February 13, 2019 By Pascal Schmidt R Tidyverse Tutorial

ggplot2 is an R package for producing data visualizations. It is based on the Grammar of Graphics by Leland Wilkinson and is the most used package for producing graphics in R. This tells you that ggplot2 is worth the effort of learning. So let’s get you started with it!

ggplot2 consists of the following elements:

Essential Elements

- Data

The data element is the data set itself

- Aesthetics

The data is being mapped onto the aesthetics element (variables mapped to x or y position and aesthetics attributes such as color, shape, or size)

- Geometries

This element determines how our data is being displayed (bars, points, lines)

Every single plot that you will ever make consists of these three essential elements.

Optional

- Facets

Facetting splits the data into subsets and displays the same graph for every subset.

- Statistics

Let’s you transform our data (add mean, median, quartile)

- Coordinates

Transforms axes (changes spacing of displayed data)

- Themes

Let’s you change the graphics background, axis size, or header.

Let us use a Pokemon data set from Kaggle to pick up some ggplot2 knowledge.

str(poke)


'data.frame':	800 obs. of  13 variables:
 $ X.        : int  1 2 3 3 4 5 6 6 6 7 ...
 $ Name      : Factor w/ 800 levels "Abomasnow","AbomasnowMega Abomasnow",..: 81 330 746 747 103 104 100 101 102 666 ...
 $ Type.1    : Factor w/ 18 levels "Bug","Dark","Dragon",..: 10 10 10 10 7 7 7 7 7 18 ...
 $ Type.2    : Factor w/ 19 levels "","Bug","Dark",..: 15 15 15 15 1 1 9 4 9 1 ...
 $ Total     : int  318 405 525 625 309 405 534 634 634 314 ...
 $ HP        : int  45 60 80 80 39 58 78 78 78 44 ...
 $ Attack    : int  49 62 82 100 52 64 84 130 104 48 ...
 $ Defense   : int  49 63 83 123 43 58 78 111 78 65 ...
 $ Sp..Atk   : int  65 80 100 122 60 80 109 130 159 50 ...
 $ Sp..Def   : int  65 80 100 120 50 65 85 85 115 64 ...
 $ Speed     : int  45 60 80 80 65 80 100 100 100 43 ...
 $ Generation: int  1 1 1 1 1 1 1 1 1 1 ...
 $ Legendary : Factor w/ 2 levels "False","True": 1 1 1 1 1 1 1 1 1 1 ...

Data Element, Aesthetics Element, and Geometric Element

atk_vs_def <- ggplot(data = poke, mapping = aes(x = Attack, y = Defense))

ggplot2 plots are objects which means that you can assign them. If we would display the plot now then we wouldn’t see anything yet because we have not specified the geometric element yet. The first argument in ggplot() is the data frame. In the second argument, we map the data onto the x-axis and y-axis with the aesthetics element.

We have two continuous variables with Attack and Defense. Hence, a scatterplot would be appropriate.

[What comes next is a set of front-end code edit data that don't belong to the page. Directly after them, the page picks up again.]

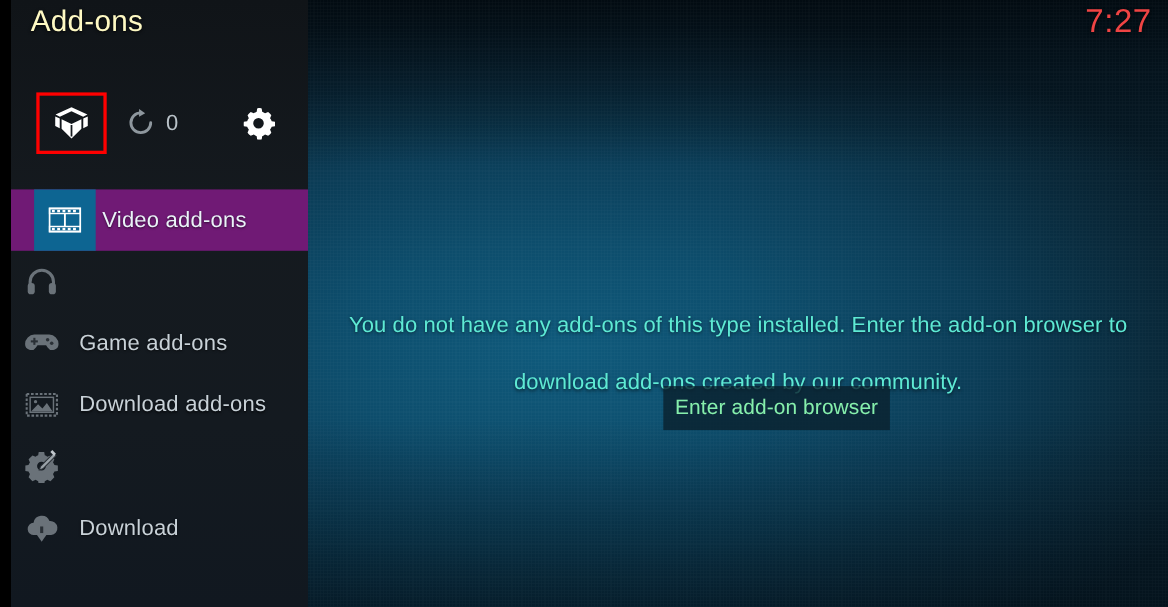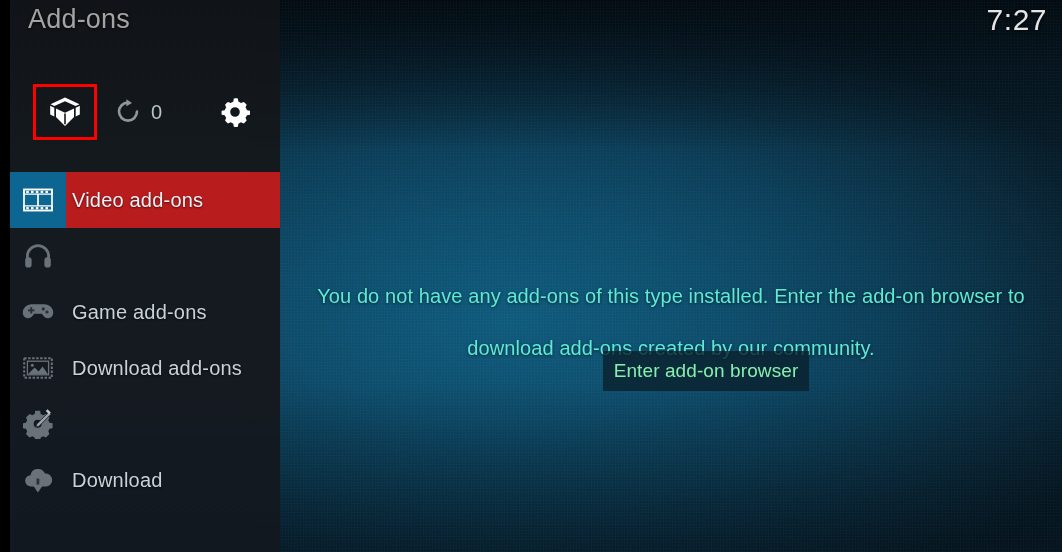--- a/index.html
+++ b/index.html
@@ -56,7 +56,7 @@
   
   .page-title {
     position:absolute; left:28px; top:4px;
-    font-size:27px; color:#a3a3a3; font-weight:400;
+    font-size:27px; color:#fef9c3; font-weight:400;
     letter-spacing:.2px;
     text-shadow:0 1px 3px rgba(0,0,0,.8);
     z-index:6;

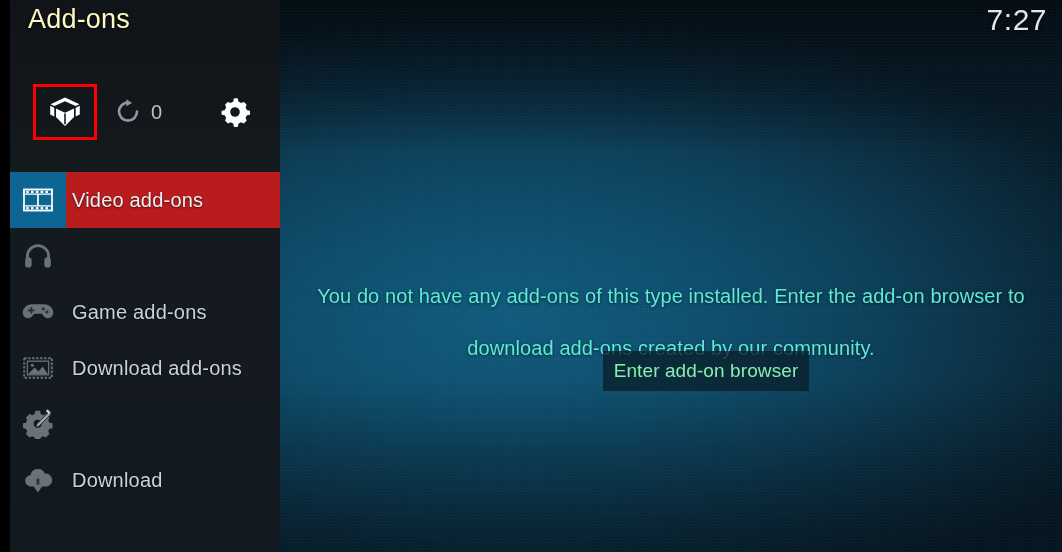--- a/index.html
+++ b/index.html
@@ -65,7 +65,7 @@
   
   .clock {
     position:absolute; right:15px; top:3px;
-    font-size:30px; color:#e5e5e5; font-weight:400;
+    font-size:30px; color:#ef4444; font-weight:400;
     letter-spacing:.5px;
     text-shadow:0 1px 4px rgba(0,0,0,.7);
     z-index:6;

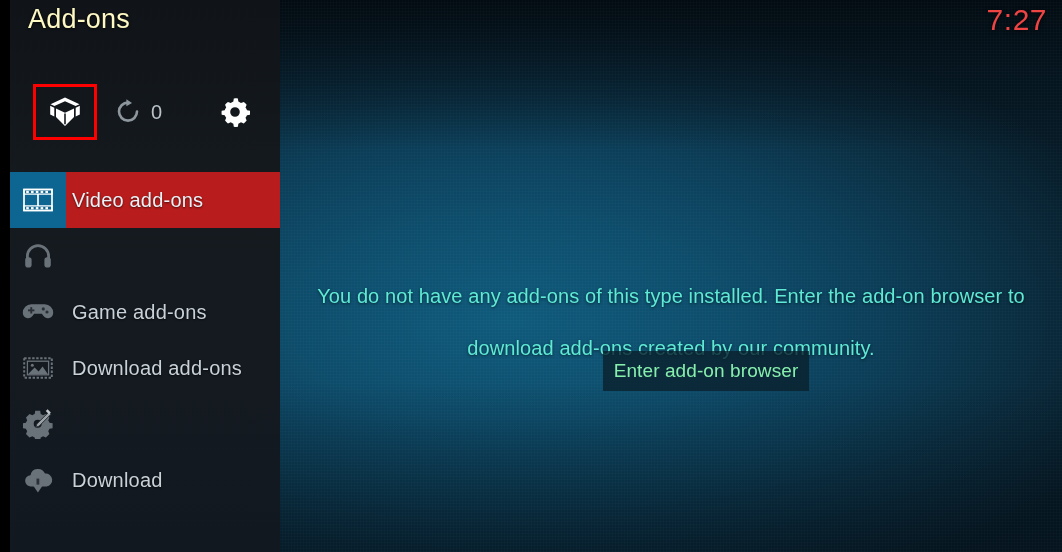--- a/index.html
+++ b/index.html
@@ -122,7 +122,8 @@
     background:#0d6592;
   }
   .side-item.selected {
-    background:#b91c1c;
+    background:#701a75;
+    padding-left:21px;
   }
   .side-item.selected .side-label {
     color:#eaf3f8;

You can create a scatter plot by adding the geom_point() function to our existing object, atk_vs_def. This would look like this:

atk_vs_def +
    geom_point()

It looks like there is a positive linear relationship between the Defense and Attack variables.

Structure of a ggplot:

ggplot(data = data set, mapping = aes(x = var in data, y = var in data) +

geom_whateverPlotYouWant()

The way we added the geom element was by the + sign. A powerful graphic can be easily achieved by only two lines of code. Amazing! However, the above graph looks a little bit boring and could be made more interesting. Let’s see how we would go about it.

Aesthetics Attributes

We could, for example, change the color, shape, or size of the points.

atk_vs_def +
   geom_point(shape = 1, size = 5, color = "red")

This looks definitely more interesting! Usually, we do not want to change the color, shape, or size of the plot for all of our data. Sure, the plot with the red points looks more interesting and catches our attention more than the plot with the black dots. However, we do not convey any more information. Data visualization is not only about beautiful plots, it is also (most importantly) about conveying as much information as possible with a clean and easy to understand graphic.

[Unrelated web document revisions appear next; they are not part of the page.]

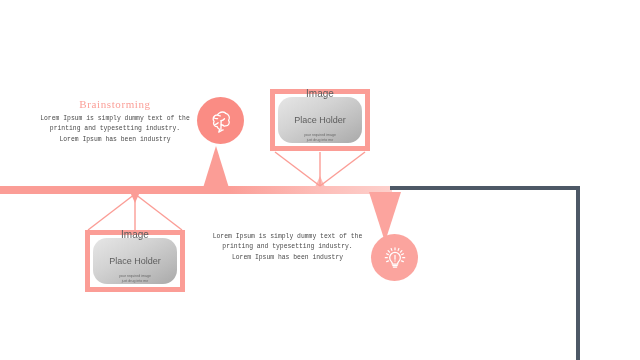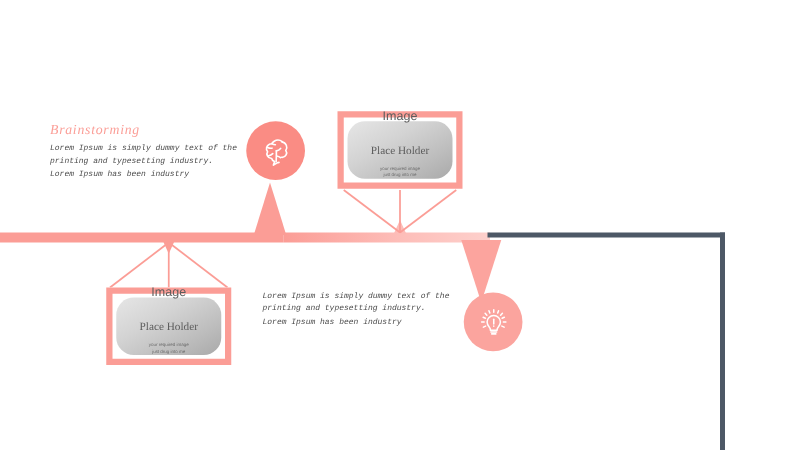--- a/index.html
+++ b/index.html
@@ -54,7 +54,7 @@
   .badge svg{display:block;}
 
   
-  .txt-block{position:absolute;text-align:left;font-style:italic;}
+  .txt-block{position:absolute;text-align:center;}
   .txt-block .head{
     font-family:"Liberation Serif", serif;
     font-size:11px;letter-spacing:.6px;

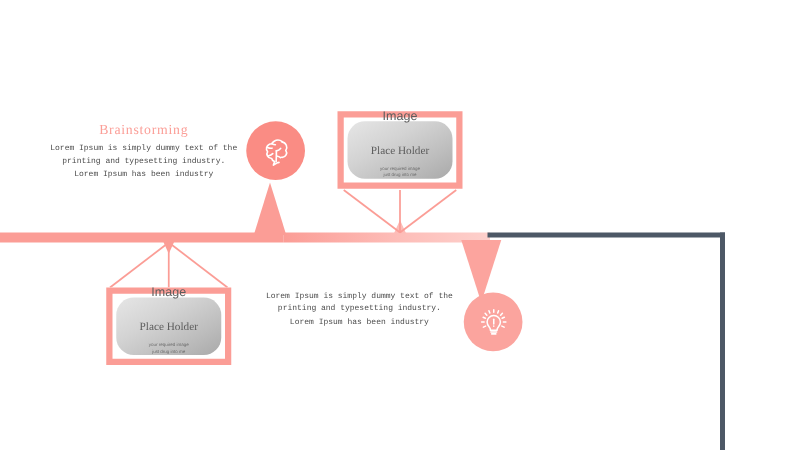--- a/index.html
+++ b/index.html
@@ -88,7 +88,7 @@
     font-size:10px;color:#5d5d5d;line-height:1.15;
   }
   .ph-t2{
-    font-family:Liberation Serif, serif;
+    font-family:Liberation Sans, sans-serif;
     font-size:9px;color:#5d5d5d;line-height:1.15;margin-top:16px;
   }
   .ph-rule{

So let’s have a look at a more powerful graphic that uses the color, shape, and size attributes more effectively.

ggplot(data = poke, mapping = aes(x = Attack, y = Defense, 
                                  color = Legendary, 
                                  shape = as.factor(Generation), 
                                  size = HP)) +
   geom_point()

This graph conveys a lot of information but looks quit busy. However, you can see how putting the color, shape, and size attributes into the aesthetic element changes the plot. shape = as.factor(Generation) changes the shape depending on the generation of the individual Pokemon. According to the legend, all Pokemon from generation 1 are displayed with a circle etc. The size element works in the same way. The larger the hit points of a Pokemon, the larger the shape. Lastly, we colored legendary Pokemon in blue and in red otherwise.

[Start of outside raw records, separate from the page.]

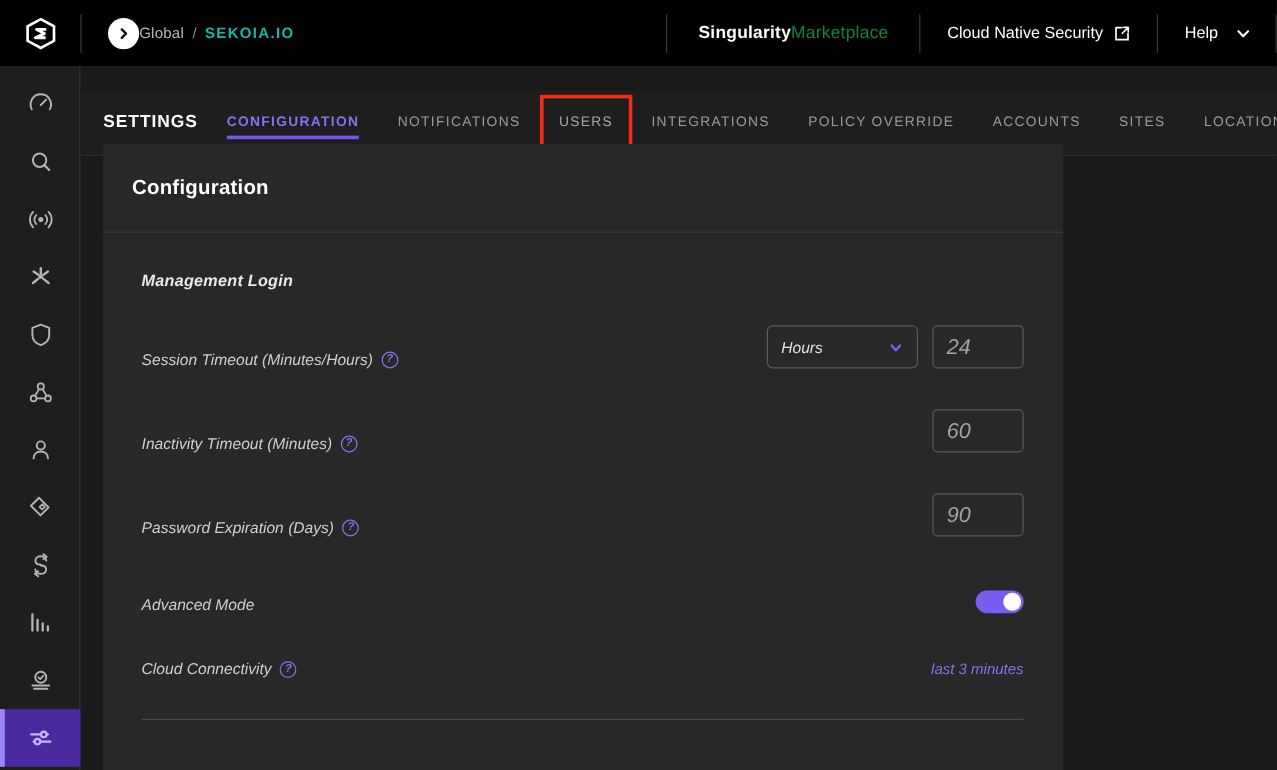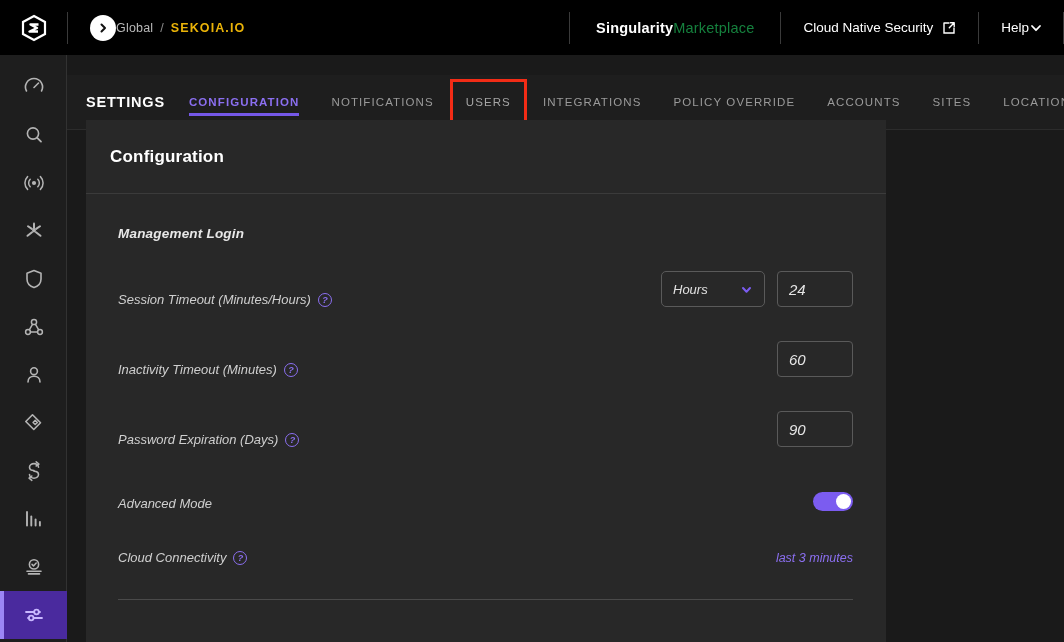--- a/index.html
+++ b/index.html
@@ -30,7 +30,7 @@
   .circle-btn svg { display:block; }
   .crumb-text { font-size:12.5px; color:#b9b9b9; letter-spacing:.2px; }
   .crumb-sep { font-size:12.5px; color:#8a8a8a; margin:0 7px; }
-  .crumb-cur { font-size:12.5px; color:#eab308; font-weight:bold; letter-spacing:1.1px; }
+  .crumb-cur { font-size:12.5px; color:#14b8a6; font-weight:bold; letter-spacing:1.1px; }
   .top-right { margin-left:auto; display:flex; align-items:center; height:49px; }
   .mkt { padding:0 26px; font-size:14.5px; color:#fff; letter-spacing:.2px; cursor:pointer;
          display:flex; align-items:center; }

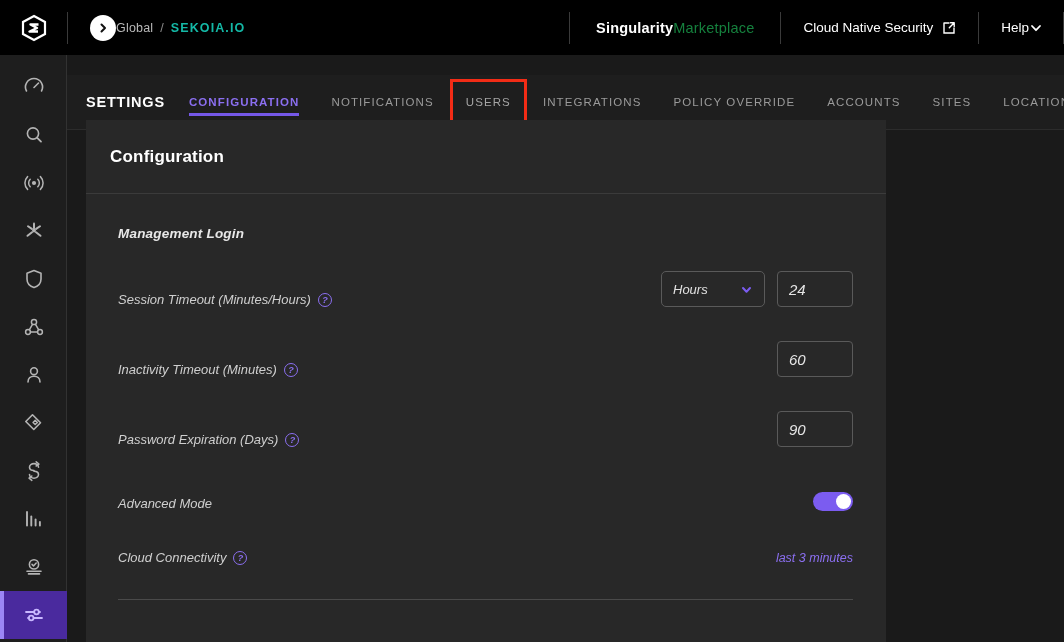--- a/index.html
+++ b/index.html
@@ -39,7 +39,7 @@
   .cns { padding:0 22px; font-size:13.5px; color:#fff; display:flex; align-items:center;
          gap:9px; cursor:pointer; }
   .help { padding:0 20px 0 22px; font-size:13.5px; color:#fff; display:flex; align-items:center;
-          cursor:pointer; }
+          gap:14px; cursor:pointer; }
 
   
   .sidebar {

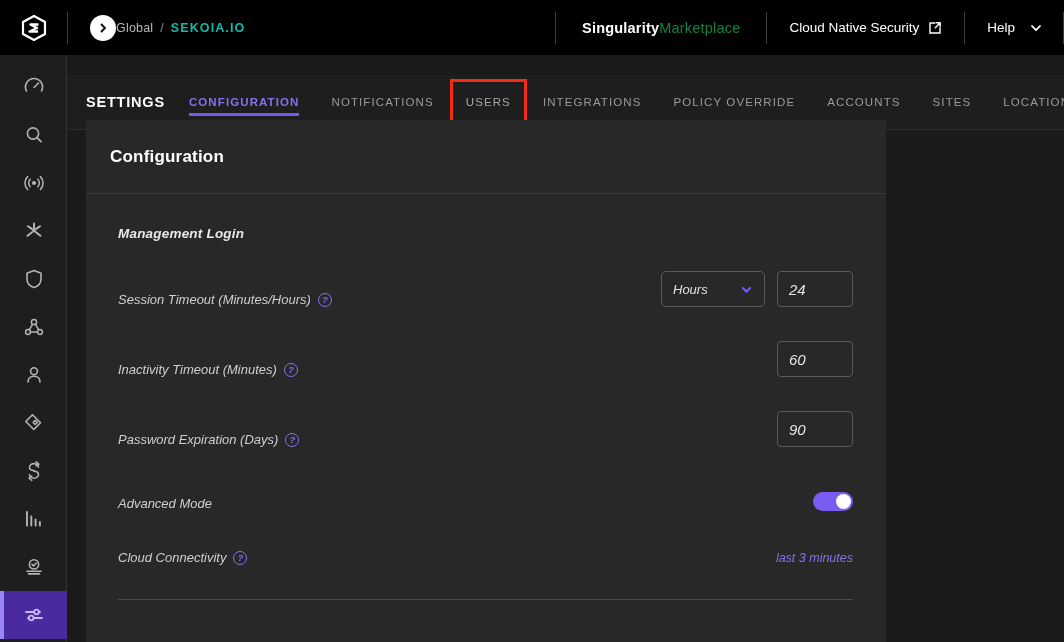--- a/index.html
+++ b/index.html
@@ -113,7 +113,7 @@
     cursor:pointer; flex:none; font-weight:bold;
   }
   .select {
-    width:104px; height:36px; border:1px solid #5a5a5a; border-radius:5px;
+    width:126px; height:36px; border:1px solid #5a5a5a; border-radius:5px;
     background:transparent; display:flex; align-items:center;
     padding:0 11px; cursor:pointer;
   }

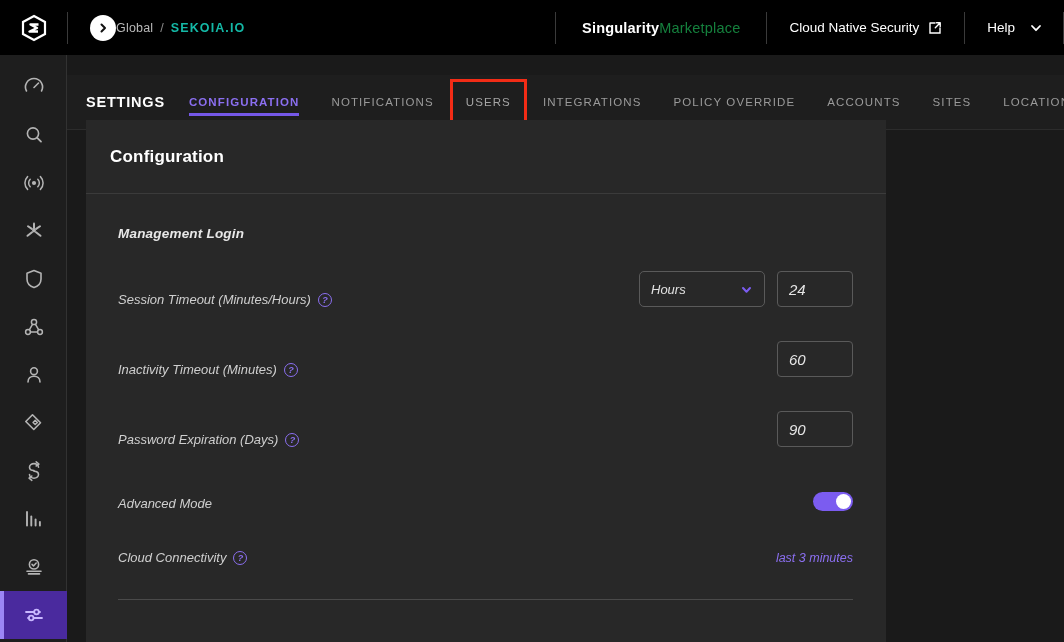--- a/index.html
+++ b/index.html
@@ -122,7 +122,7 @@
   .numbox {
     width:76px; height:36px; border:1px solid #5a5a5a; border-radius:4px;
     background:transparent; display:flex; align-items:center; padding:0 11px;
-    font-size:15px; color:#e5e5e5; cursor:text;
+    font-size:18px; color:#a3a3a3; cursor:text;
   }
   .toggle {
     width:40px; height:19px; border-radius:10px; background:#7b5cf0;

A great thing about specifying these attributes in the aesthetic element is that we do not need to create a legend ourselves. ggplot2 takes care of that.

A less busy graph would look like this:

ggplot(data = poke, mapping = aes(x = Attack, y = Defense, color = Legendary)) +
    geom_point(alpha = 0.5)

It seems like legendary Pokemon have on average a higher defense and higher attacking power than “ordinary” ones.

In the plot above, we set the transparency of the dots in the geometric layer with alpha = 0.5 (alpha = 0 makes the points invisible and alpha = 1 is the default option).

`ggplot` vs. `geom` Elements

Now, we are learning a big lesson about ggplot2 during the next couple of graphs.

ggplot(data = poke, mapping = aes(x = Attack, y = Defense, color = Legendary)) +
    geom_point() +
    geom_smooth()

Above, the points and lines are colored according to the aesthetic element in the ggplot() function.

ggplot(data = poke, mapping = aes(x = Attack, y = Defense)) +
    geom_point(aes(color = Legendary)) +
    geom_smooth()

However, we can also put the aesthetic element with the color attribute in the geom_point() function like in the graph above. Notice what happens?

Equivalently, in the graph below, we put the color attribute together with the aesthetic element in the geom_smooth function.

ggplot(data = poke, mapping = aes(x = Attack, y = Defense)) +
    geom_point() +
    geom_smooth(aes(color = Legendary))

Now, we get two smooth curves colored by legendary vs. ordinary Pokemon. Notice what happens again? When we are specifying the color attribute in the global ggplot() function, it applied globally to every single geom. When we specified the aesthetics layer in only one geom function, then only this one got colored.

This concept is important to understand when working with more than one layer.

ggplot(data = poke, mapping = aes(x = Attack, y = Defense, color = Legendary)) +
    geom_point() +
    geom_smooth(aes(group = 1))

Global attributes can be overwritten by local ones such as with the plot above. Now, we are seeing only one smoothing curve for all Pokemon together.

A more obvious example of overwriting would be this one:

ggplot(data = poke, mapping = aes(x = Attack, y = Defense, color = Legendary)) +
    geom_point(aes(y = Speed))

Now we have overwritten Defense with Speed. However, the y-axis still says “Defense” and has not automatically adjusted to the overwritten statement.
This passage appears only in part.